Sebagai gambaran, saat seorang pengguna dari Sorong mengakses Youtube, operator internet harus menyediakan kanal transmisi dari Sorong ke Jakarta. Kemudian, diteruskan hingga ke data center Youtube terdekat di luar negeri.
“Perjalanan panjang pengiriman data ini dapat mengalami hambatan di berbagai tempat sehingga ada kalanya terjadi buffering atau tanda lingkaran berputar-putar di layar perangkat pengguna,” paparnya.
Bila pengguna perangkat di rumah banyak, Lumumba pun menyarankan pelanggan untuk meningkatkan kecepatan internetnya minimal pada 30 Mbps.
Menyediakan kebutuhan internet masyarakat
Saat ini, kata Lumumba, operator internet senantiasa berupaya menambah kapasitas jaringan serta melakukan optimalisasi pengiriman dan penerimaan data agar hasilnya cepat dan berkualitas. Salah satunya adalah Telkom melalui jaringan IndiHome.
Hingga akhir 2020, IndiHome telah menjangkau 96,5 persen atau 496 kabupaten dan kota di seluruh Indonesia.

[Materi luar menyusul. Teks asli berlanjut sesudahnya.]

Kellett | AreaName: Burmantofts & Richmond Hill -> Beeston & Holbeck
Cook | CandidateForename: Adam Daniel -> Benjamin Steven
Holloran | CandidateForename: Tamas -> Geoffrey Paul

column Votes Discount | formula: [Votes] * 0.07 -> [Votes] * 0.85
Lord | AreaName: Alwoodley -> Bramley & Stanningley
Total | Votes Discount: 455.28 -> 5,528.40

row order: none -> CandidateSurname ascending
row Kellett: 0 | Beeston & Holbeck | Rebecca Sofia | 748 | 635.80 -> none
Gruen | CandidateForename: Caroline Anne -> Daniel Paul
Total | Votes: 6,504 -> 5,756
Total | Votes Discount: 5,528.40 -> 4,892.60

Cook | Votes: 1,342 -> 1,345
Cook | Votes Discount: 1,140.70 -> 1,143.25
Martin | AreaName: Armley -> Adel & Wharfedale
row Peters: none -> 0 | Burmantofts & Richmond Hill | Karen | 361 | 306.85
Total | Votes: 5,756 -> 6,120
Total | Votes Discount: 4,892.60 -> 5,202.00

Dengan rincian, IndiHome berhasil menjangkau 5.115 dari 7.094 kecamatan di seluruh nusantara.
Baru-baru ini, lanjut Lumumba, Telkom juga telah memperluas jangkauan Wi-Fi Corner bebas biaya ke Papua, khususnya untuk mendukung Pekan Olahraga Nasional (PON) 2021 di Papua.
Atas dedikasi ini, IndiHome pun berhasil meraih kepercayaan masyarakat dengan capaian 8 juta pelanggan pada 2020. IndiHome juga menguasai 85 market share layanan fixed broadband di seluruh Indonesia.
Untuk menambah kepercayaan pelanggan, saat ini, IndiHome terus berkomitmen meningkatkan customer experience yang menyenangkan dengan memperbaiki proses bisnis di seluruh value chain, mulai dari kegiatan explore, buy, activate, use, pay, get support, dan terminate.
Lumumba pun menyarankan agar operator fixed broadband internet lain juga mengembangkan layanan internet ke seluruh Nusantara, seperti yang dilakukan oleh IndiHome. Dengan demikian, masyarakat dapat menikmati internet dengan kualitas pelayanan terbaik.
“Internet telah menjadi napas kehidupan kita dalam beraktivitas dari mana saja, khususnya bagi generasi milenial dan Z yang harus selalu on,” ujar Lumumba.
Bijak dalam gunakan internet
Dengan berbagai upaya untuk memajukan akses digital di Indonesia, Lumumba mengatakan, masyarakat perlu bijak dalam menggunakan internet.
“(Sebab) jaringan internet memiliki kapasitas yang terbatas, sama seperti listrik dan air sehingga harus digunakan secara efisien,” imbuhnya.
Masyarakat, lanjutnya, perlu didik agar menggunakan internet untuk hal-hal yang produktif dan mendidik. Misalnya, internet digunakan pada pagi hari untuk bekerja dan belajar, sedangkan pada sore atau malam hari untuk belajar mandiri, menikmati hiburan, dan memperdalam spiritual.
“Penggunaan medsos sebaiknya dibatasi untuk hal-hal yang positif, menghindari hoaks, dan tidak asal mem-forward (informasi tanpa memverifikasi kebenarannya terlebih dahulu),” imbuhnya lagi.
Lewat pendidikan tersebut, ruang digital yang aman dan nyaman bagi sesama pengguna internet bisa tercipta.